That’s why I love her pancake recipe, which got picked up by the press and food bloggers. From what I hear it makes good pancakes, but it helps us remember that she was a real human, not just an icon frozen in time. And hopefully it leads people to want to learn more from the source herself.

Photo of Martha Graham in dance with text: "Incubate, encourage, and promote digital innovation"

Ekstasis, No. 2. Library of Congress, Music Division. Reproduced with permission of Martha Graham Resources, a division of The Martha Graham Center of Contemporary Dance,

NDI has a tiny, tiny staff, which I like, actually. It helps us keep our focus and makes us very agile. We can try things, like a hackathon, without there being an impact on the critical production work of the Library of Congress. We can help make connections between staff members working on similar projects. I think of this work as being like an interface. I used to say semi-permeable membrane but that got a lot of weird looks. It’s the work of finding useful and interesting stuff in our community and making sure the people in LC who should know about it are connected. And it’s the work of letting the world know the cool and useful stuff that is going on here too.

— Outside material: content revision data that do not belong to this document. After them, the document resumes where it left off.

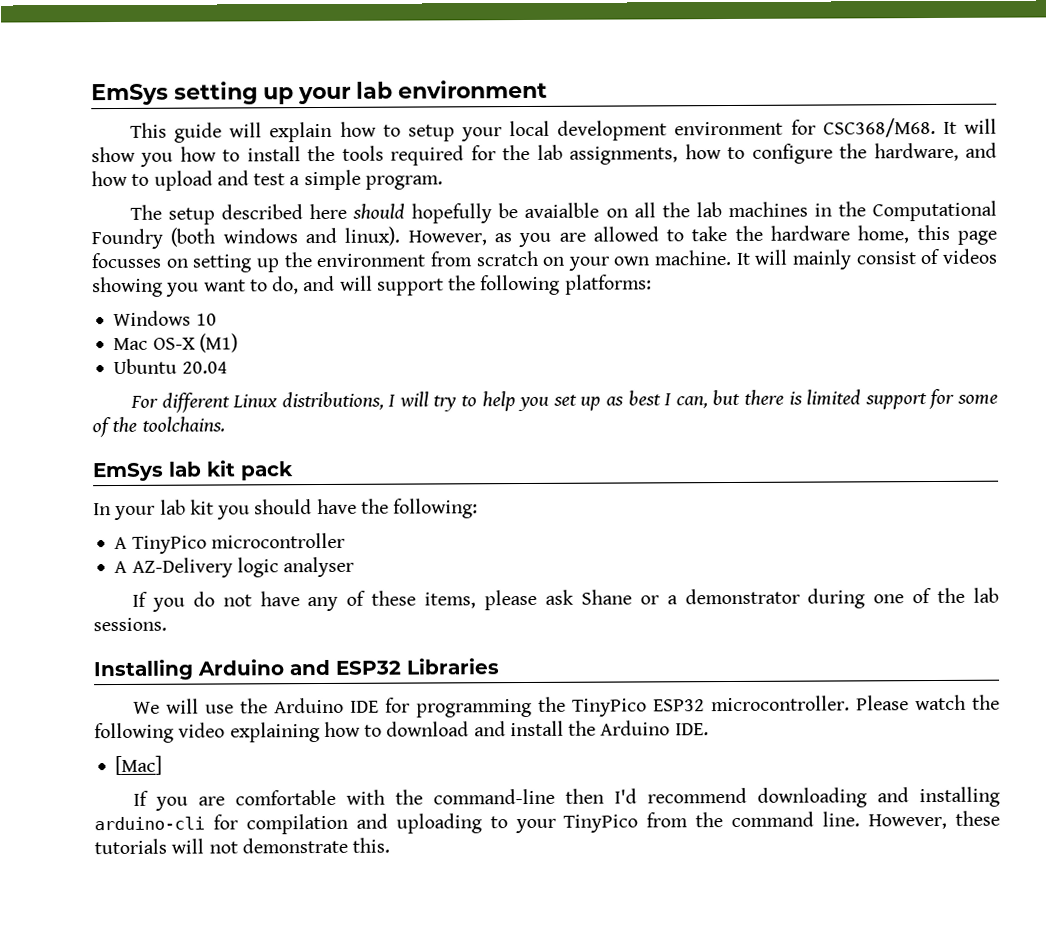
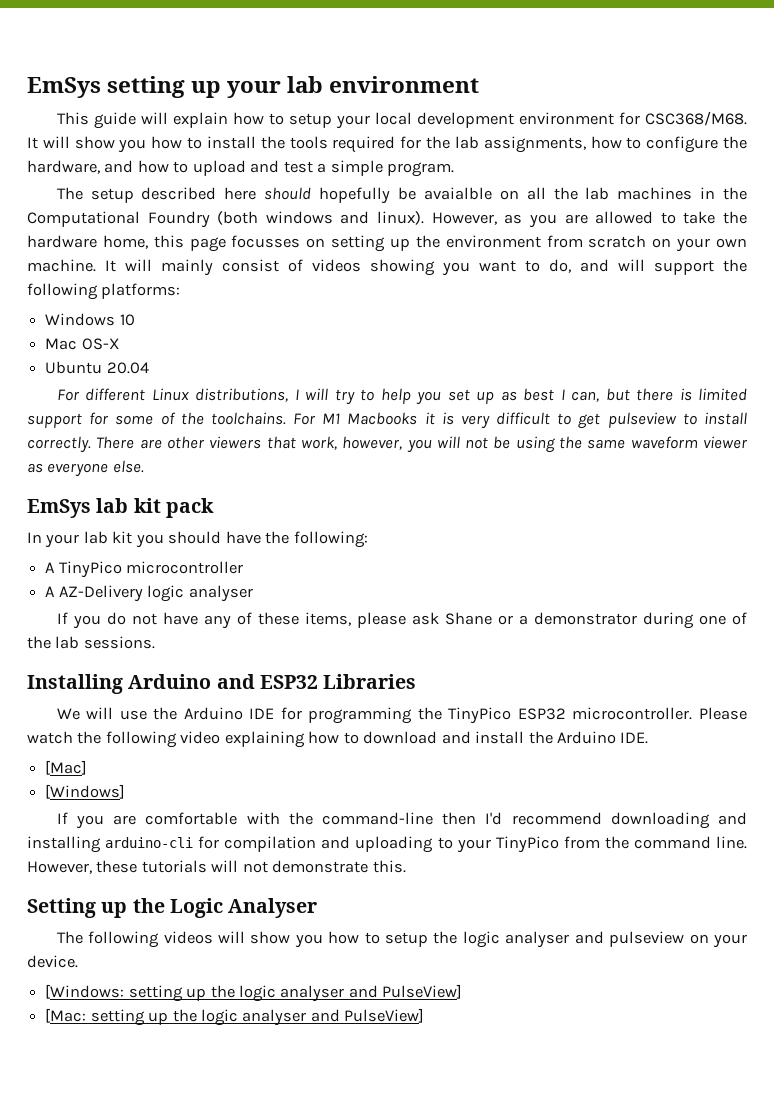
- Mac OS-X (M1)
+ Mac OS-X
+ For M1 Macbooks it is very difficult to get pulseview to install correctly. There are other viewers that work, however, you will not be using the same waveform viewer as everyone else.
+ [Windows]
+ Setting up the Logic Analyser
+ The following videos will show you how to setup the logic analyser and pulseview on your device.
+ [Windows: setting up the logic analyser and PulseView]
+ [Mac: setting up the logic analyser and PulseView]

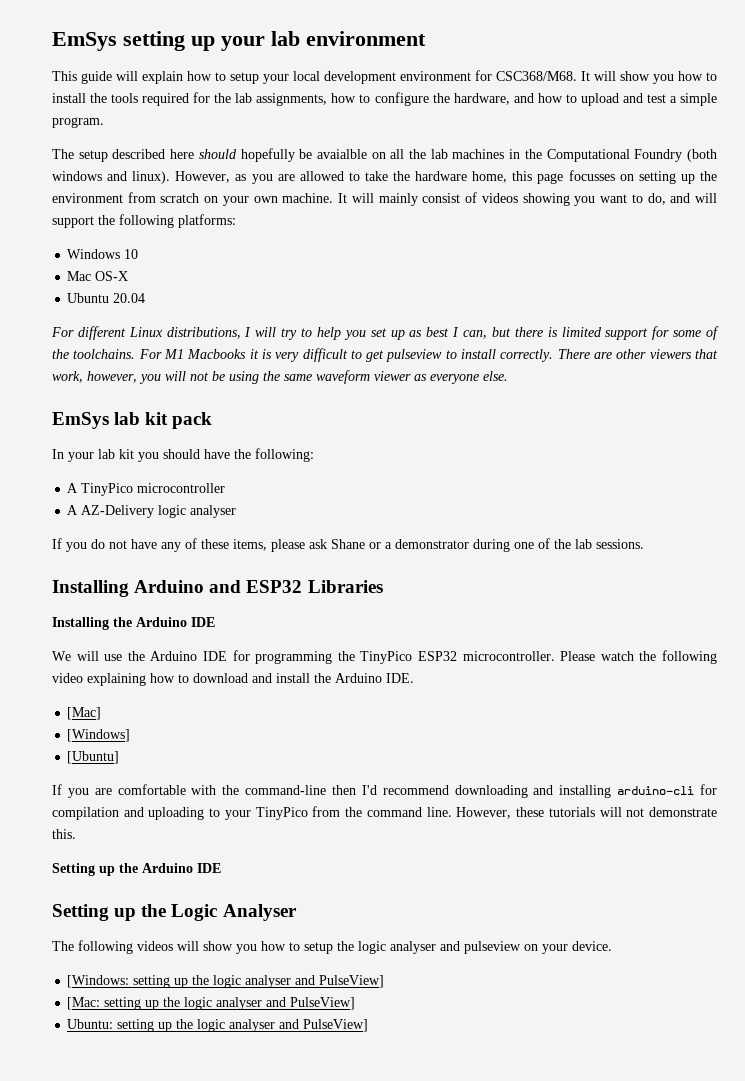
+ Installing the Arduino IDE
+ [Ubuntu]
+ Setting up the Arduino IDE
+ Ubuntu: setting up the logic analyser and PulseView]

Energy diagram of an exothermic reaction

Lowering the Activation Energy of a Reaction by a Catalyst

I think we can also provide a useful service in catalyzing innovative projects. You might remember from chemistry that catalysts lower the activation energy of reactions. In our world, connections, advice and support can make new ideas possible.

I often say that the library profession is poor (I mean, we’re not Silicon Valley) but we’re scrappy as heck and we like each other. The power of indefatigable people working together is like the stream over the stone – our problems may be immovable objects but we are focused, we are many and we have a very long memory.

Crowd shots of DPLAFest and the Archives Unleashed datathon

DPLAfest 2016. Photo by Jason Dixon
Archives Unleashed Hackathon. Photo by Jaime Mears

That is why one of the focuses on NDI will be on building relationships that can lead to successful partnerships, like our co-hosting of DPLAFest and the Archives Unleashed Datathon.

Matt Weber is up next, so in the interest of no spoilers, I won’t say much about the Hackathon that NDI co-hosted with other groups. But I will say that we had a great experience hosting coders, academics and librarians working together. In addition to making some new discoveries using data analysis on digital collections, the team collaborations showed just how important librarians are acting as experts on the data, highlighting the evolving shape of reference in this new century.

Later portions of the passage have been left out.